Потом вернулся к столу и спокойно сел.
— Карнак, что вам приснилось?
— Пустая трата времени рассказывать. Если это был сон, вы внушили его и поэтому знаете. Если не сон, вы там были.
— Тем не менее прошу вас рассказать.
Я изучал его. что-то необычное в этой просьбе, похоже, он искренен. И тут в колесе моих стройных суждений появилась палка.
Я решил выиграть время.
— После еды, — сказал я.
Во время завтрака он молчал; но когда я поднимал взгляд, он смотрел на меня. Казалось, он о чем-то напряженно думает. Я пытался извлечь палку из колеса своих рассуждений. Удивление и гнев при виде блюда кажутся искренними. Но в таком случае не он поставил блюдо у моей кровати. Поэтому не он хочет, чтобы, проснувшись, я вспомнил — сон или реальность.
Значит Дахут. Но почему она хочет, чтобы я вспомнил, если ее отец этого не хочет? Единственный ответ — между ними конфликт. Но может быть и другая причина. Я был очень высокого мнения об уме де Кераделя. Не думаю, чтобы он стал спрашивать у меня то, что сам уже знает. По крайней мере не без причины. Означает ли его вопрос, что он не принимал участия в вызове Собирателя? Что никаких жертвоприношений не было… что все это иллюзия… и что не он создал эту иллюзию?
Что все это работа одной Дахут?
Но погоди! Не означает ли это также, что зеленая жидкость предназначалась для того, чтобы я все забыл? И что по какой-то причине у меня оказался частичный иммунитет против нее? И теперь де Керадель хочет понять, до какого предела простирается этот иммунитет… сравнить мои воспоминания с действительностью?
Но остается блюдо; и дважды я видел страх в его глазах, когда к нему обращалась Дахут… все-таки между ними трещина… и мне нужно этим воспользоваться.
А может, кто-то другой, не Дахут, поместил блюдо рядом со мной?
Я вспомнил голос Ральстона, перешедший в жужжание мухи. Услышал, как Дик кричит мне:
— Берегись, берегись Дахут… освободи от Собирателя, Алан.

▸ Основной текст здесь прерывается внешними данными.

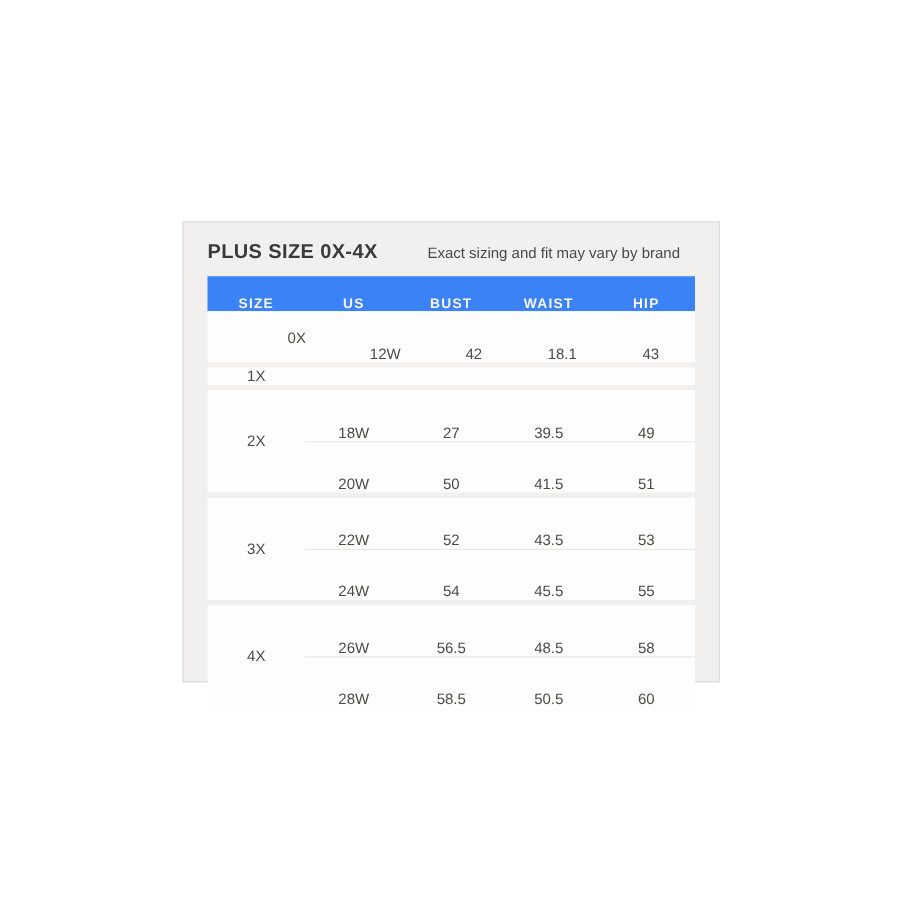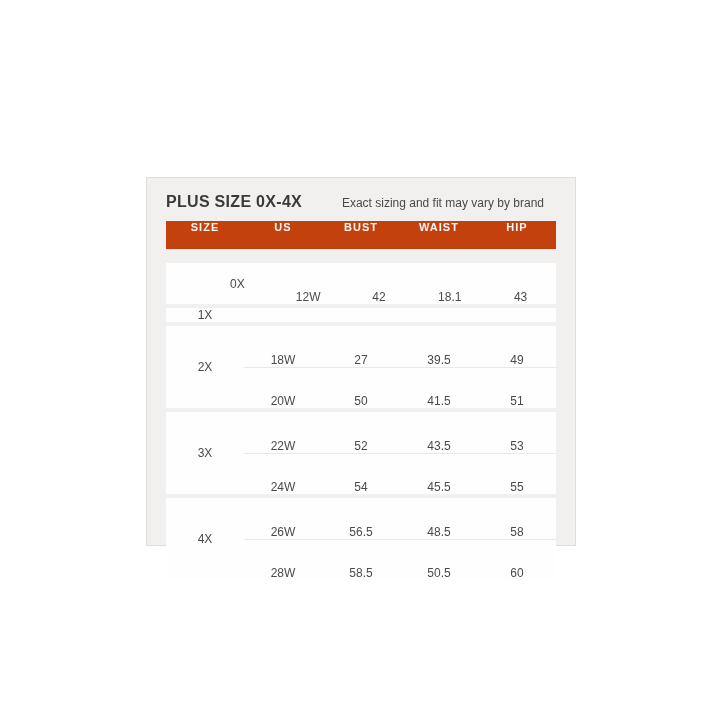--- a/index.html
+++ b/index.html
@@ -42,9 +42,9 @@
 
   .thead {
     display: flex;
-    align-items: flex-start;
+    align-items: flex-end;
     height: 28px;
-    background: #c2410c;
+    background: #3b82f6;
   }
   .th {
     flex: 1 1 20%;

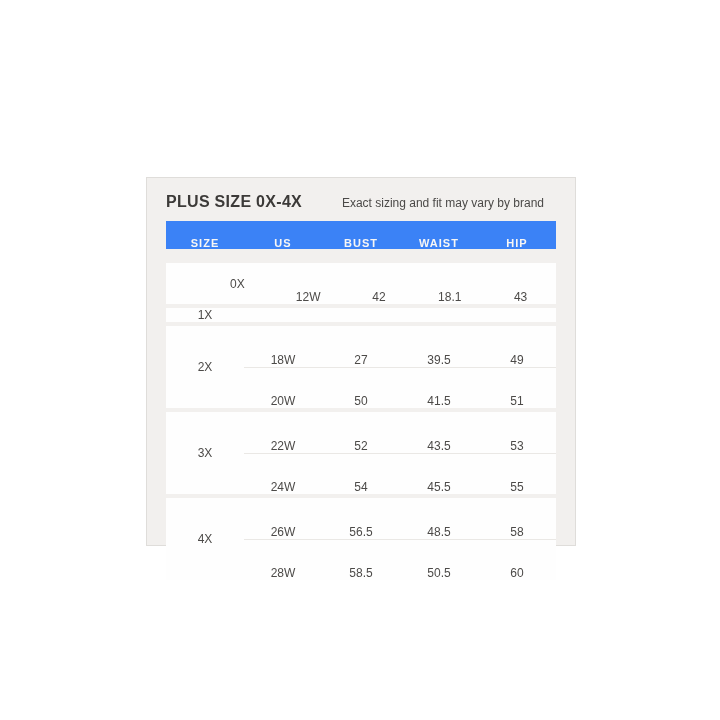--- a/index.html
+++ b/index.html
@@ -60,7 +60,7 @@
     background: #fefefe;
     margin-top: 4px;
   }
-  .group:first-of-type { margin-top: 14px; padding-left: 36px; }
+  .group:first-of-type { margin-top: 0; padding-left: 36px; }
   .size-cell {
     width: 20%;
     display: flex;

В комнате потемнело, как будто дождевые тучи спустились еще ниже, все заполнили тени.
Я сказал:
— Отпустите слуг, де Керадель. Я вам расскажу.

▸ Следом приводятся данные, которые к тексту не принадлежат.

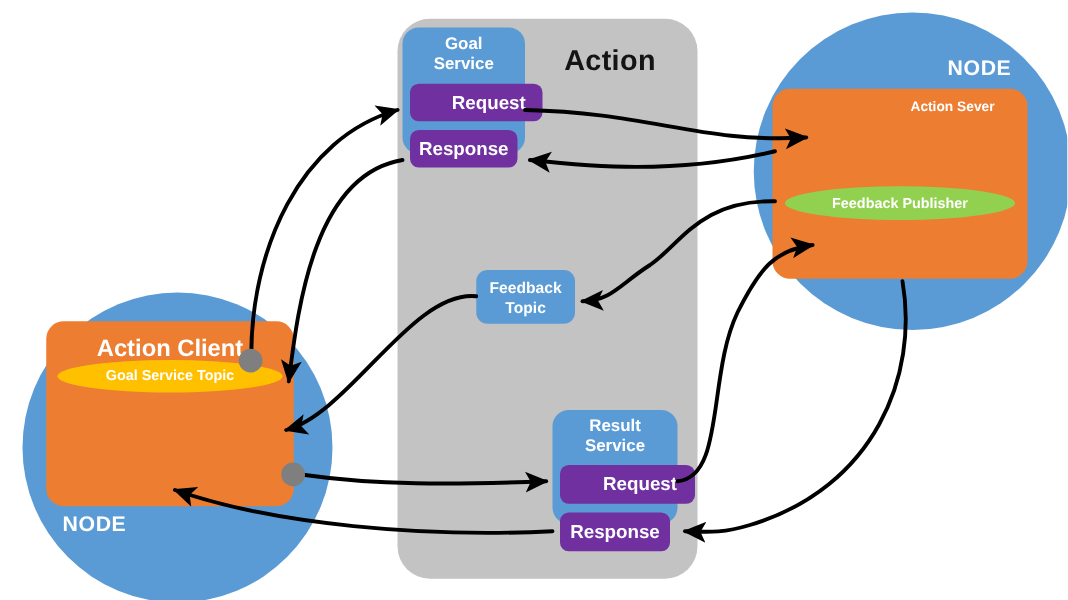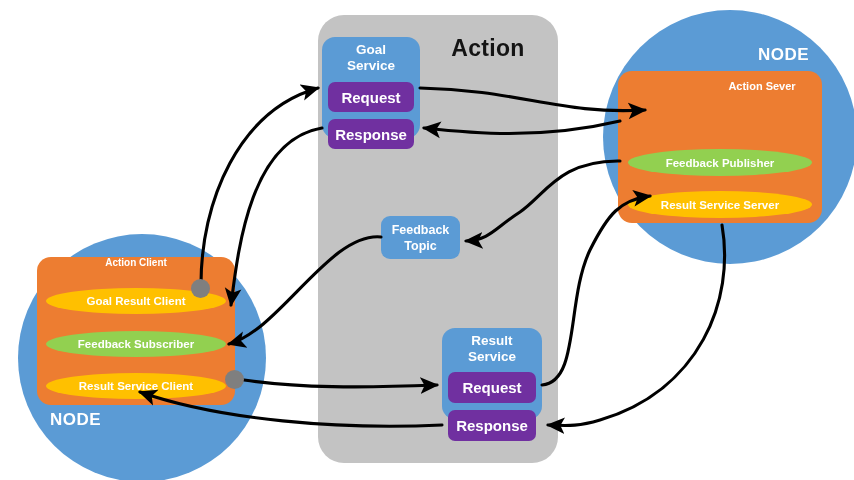--- a/index.html
+++ b/index.html
@@ -104,7 +104,7 @@
     border-radius: 13px;
     z-index: 4;
   }
-  #goal-service   { left: 322px; top: 37px;  width: 98px;  height: 101px; }
+  #goal-service   { left: 322px; top: 22px;  width: 98px;  height: 101px; }
   #result-service { left: 442px; top: 328px; width: 100px; height: 91px; }
   .svc-title {
     position: absolute;

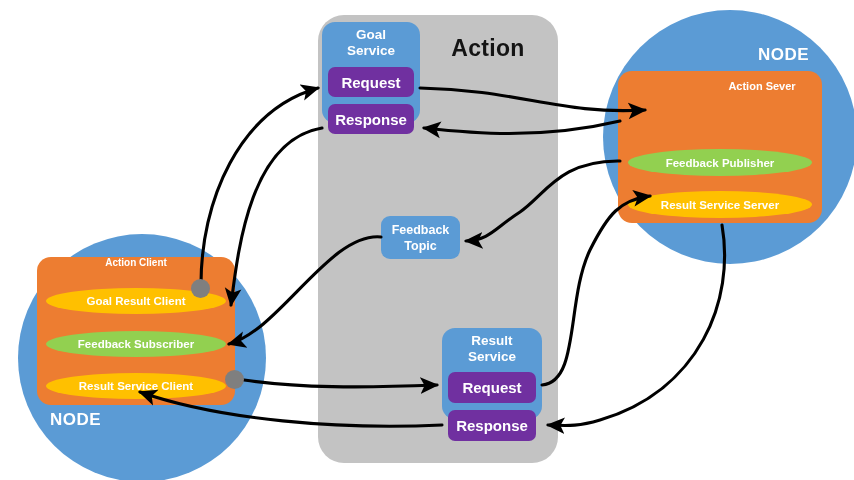--- a/index.html
+++ b/index.html
@@ -131,7 +131,7 @@
     width: calc(100% - 12px);
     height: 30px;
   }
-  .msg-box.req { top: 45px; }
+  .msg-box.req { top: 45px; padding-left: 20px; }
   .msg-box.res { top: 82px; }
   #result-service .msg-box { height: 31px; }
   #result-service .msg-box.req { top: 44px; }

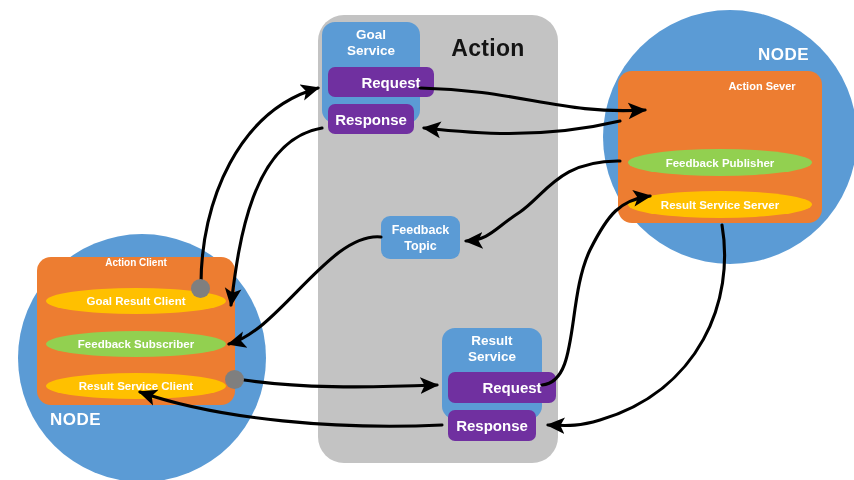--- a/index.html
+++ b/index.html
@@ -217,7 +217,6 @@
   <div class="role-box" id="server-box">
     <div class="role-title">Action Sever</div>
     <div class="pill green" id="server-pill-feedback">Feedback Publisher</div>
-    <div class="pill yellow" id="server-pill-result">Result Service Server</div>
   </div>
 
   <div class="svc-box" id="goal-service">

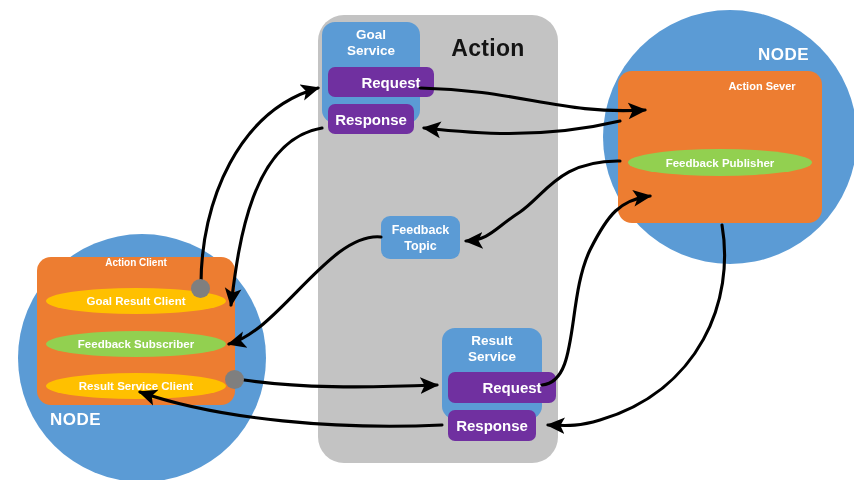--- a/index.html
+++ b/index.html
@@ -72,9 +72,9 @@
     width: 100%;
     text-align: center;
     color: #ffffff;
-    font-size: 10px;
-    font-weight: bold;
-    top: 0;
+    font-size: 19px;
+    font-weight: bold;
+    top: 12px;
   }
   #server-box .role-title { font-size: 11px; top: 9px; padding-left: 42px; }
   .pill {

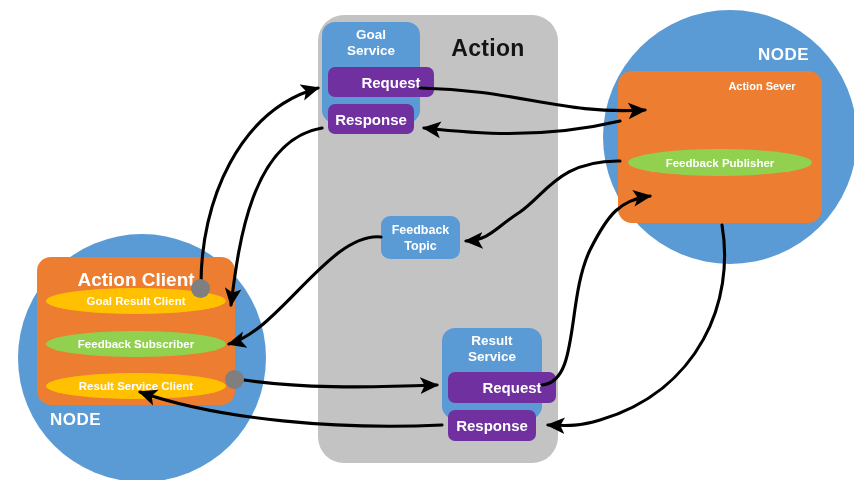--- a/index.html
+++ b/index.html
@@ -206,7 +206,7 @@
 
   <div class="role-box" id="client-box">
     <div class="role-title">Action Client</div>
-    <div class="pill yellow" id="client-pill-goal">Goal Result Client</div>
+    <div class="pill yellow" id="client-pill-goal">Goal Service Topic</div>
     <div class="pill green" id="client-pill-feedback">Feedback Subscriber</div>
     <div class="pill yellow" id="client-pill-result">Result Service Client</div>
   </div>

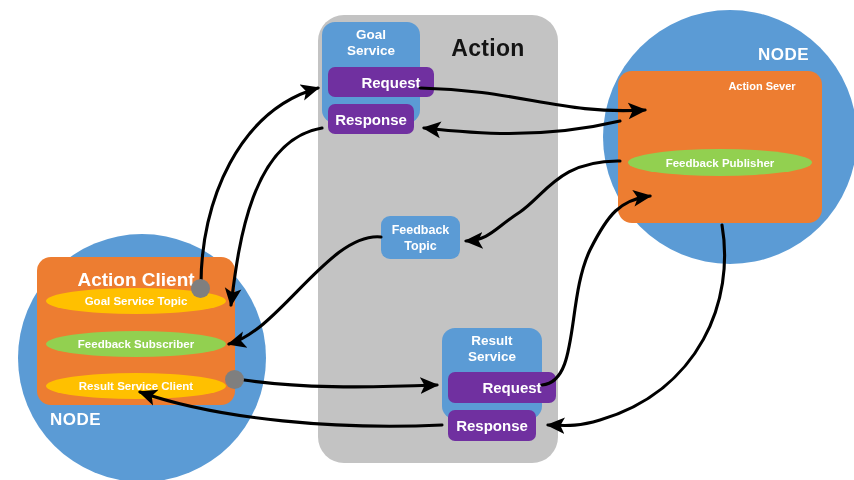--- a/index.html
+++ b/index.html
@@ -207,7 +207,6 @@
   <div class="role-box" id="client-box">
     <div class="role-title">Action Client</div>
     <div class="pill yellow" id="client-pill-goal">Goal Service Topic</div>
-    <div class="pill green" id="client-pill-feedback">Feedback Subscriber</div>
     <div class="pill yellow" id="client-pill-result">Result Service Client</div>
   </div>
 

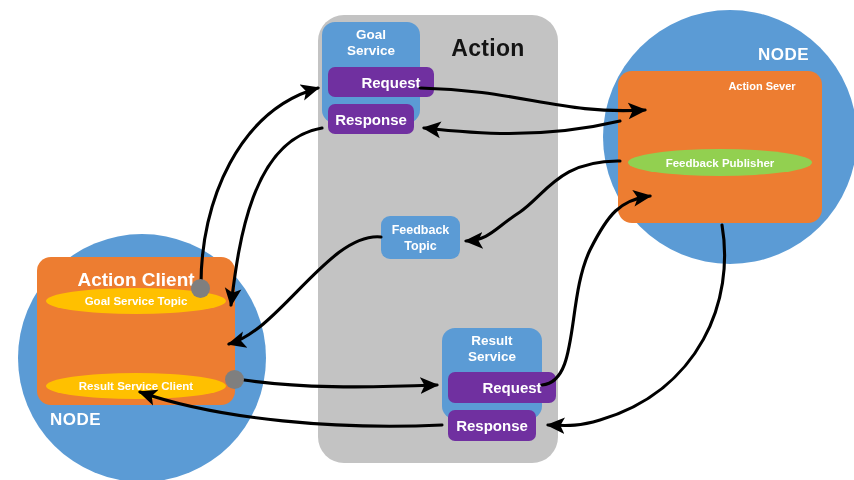--- a/index.html
+++ b/index.html
@@ -207,7 +207,6 @@
   <div class="role-box" id="client-box">
     <div class="role-title">Action Client</div>
     <div class="pill yellow" id="client-pill-goal">Goal Service Topic</div>
-    <div class="pill yellow" id="client-pill-result">Result Service Client</div>
   </div>
 
   <div class="node-circle" id="server-circle"></div>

Я рассказал. Он слушал не прерывая, с неизменным выражением лица, бледные глаза время от времени поглядывали в окно, потом смотрел на меня. Когда я кончил, он с улыбкой спросил:
— Вы считаете это сном… или реальностью?
— Но вот это… — я указал на блюдо.
Он взял его и задумчиво стал рассматривать. Сказал:
— Предположим для начала, что ваш опыт реален. При этом я оказываюсь колдуном, волшебником, жрецом ада. И вас я не люблю. Не только не люблю, но и не доверяю вам. Меня не обманула ваша готовность участвовать в наших делах и целях. Я знаю, что вы пришли сюда только от страха перед тем, что может случиться с вашими друзьями. Короче, я знаю все о взаимоотношениях моей дочери с вами и о том, что из этого следует. Я мог бы… избавиться от вас. Очень легко. И избавился бы, если бы не одно препятствие. Любовь моей дочери к вам.

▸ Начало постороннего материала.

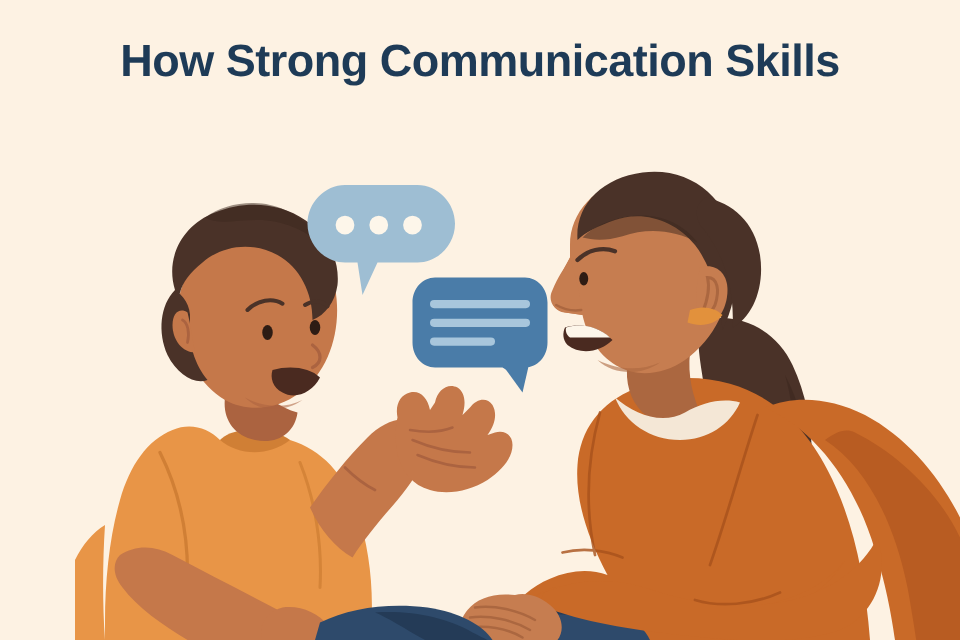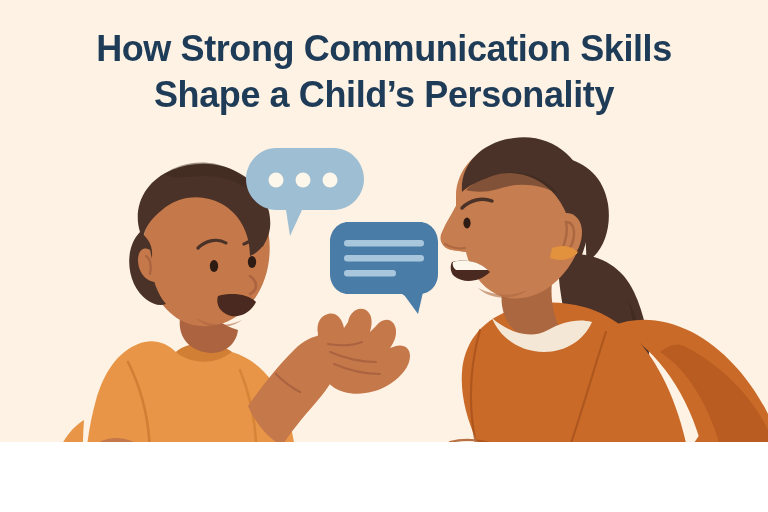--- a/index.html
+++ b/index.html
@@ -11,7 +11,7 @@
   #canvas {
     position: relative;
     width: 768px;
-    height: 442px;
+    height: 512px;
     overflow: hidden;
     background: #fdf2e3;
     font-family: "Liberation Sans", sans-serif;

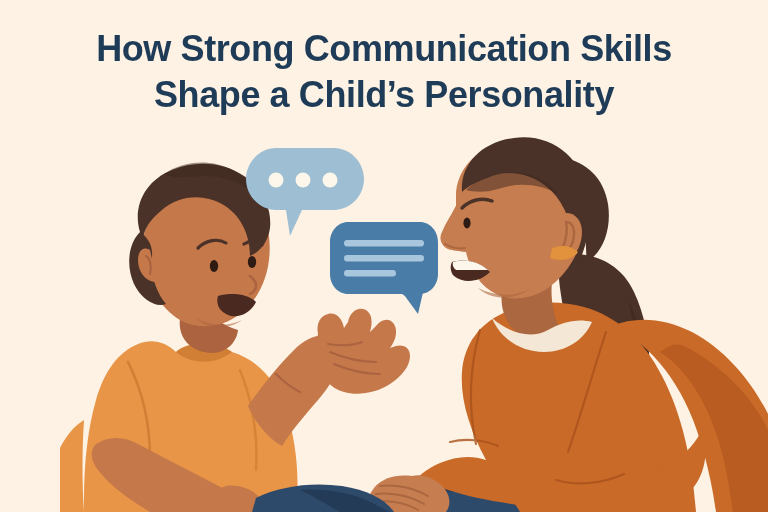--- a/index.html
+++ b/index.html
@@ -318,7 +318,6 @@
 
     <div class="headline">
       <span class="line">How Strong Communication Skills</span>
-      <span class="line">Shape a Child’s Personality</span>
     </div>
 
   </div>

— Обращаясь к воспоминаниям ее далекого предка из Иса, превращая ее в древнюю Дахут, я, очевидно, не мог пользоваться только избранными воспоминаниями. Для моих целей они должны быть полными. Я должен восстановить их все. К несчастью, в их числе и владыка Карнака. К еще большему несчастью, она встретилась с вами, чьим отдаленным предком является все тот же владыка Карнака. Ваше уничтожение означало бы необходимость полностью перестраивать все мои планы. И это привело бы ее в ярость. Она стал бы мои врагом. Поэтому вы — не прекратили существовать. Ясно?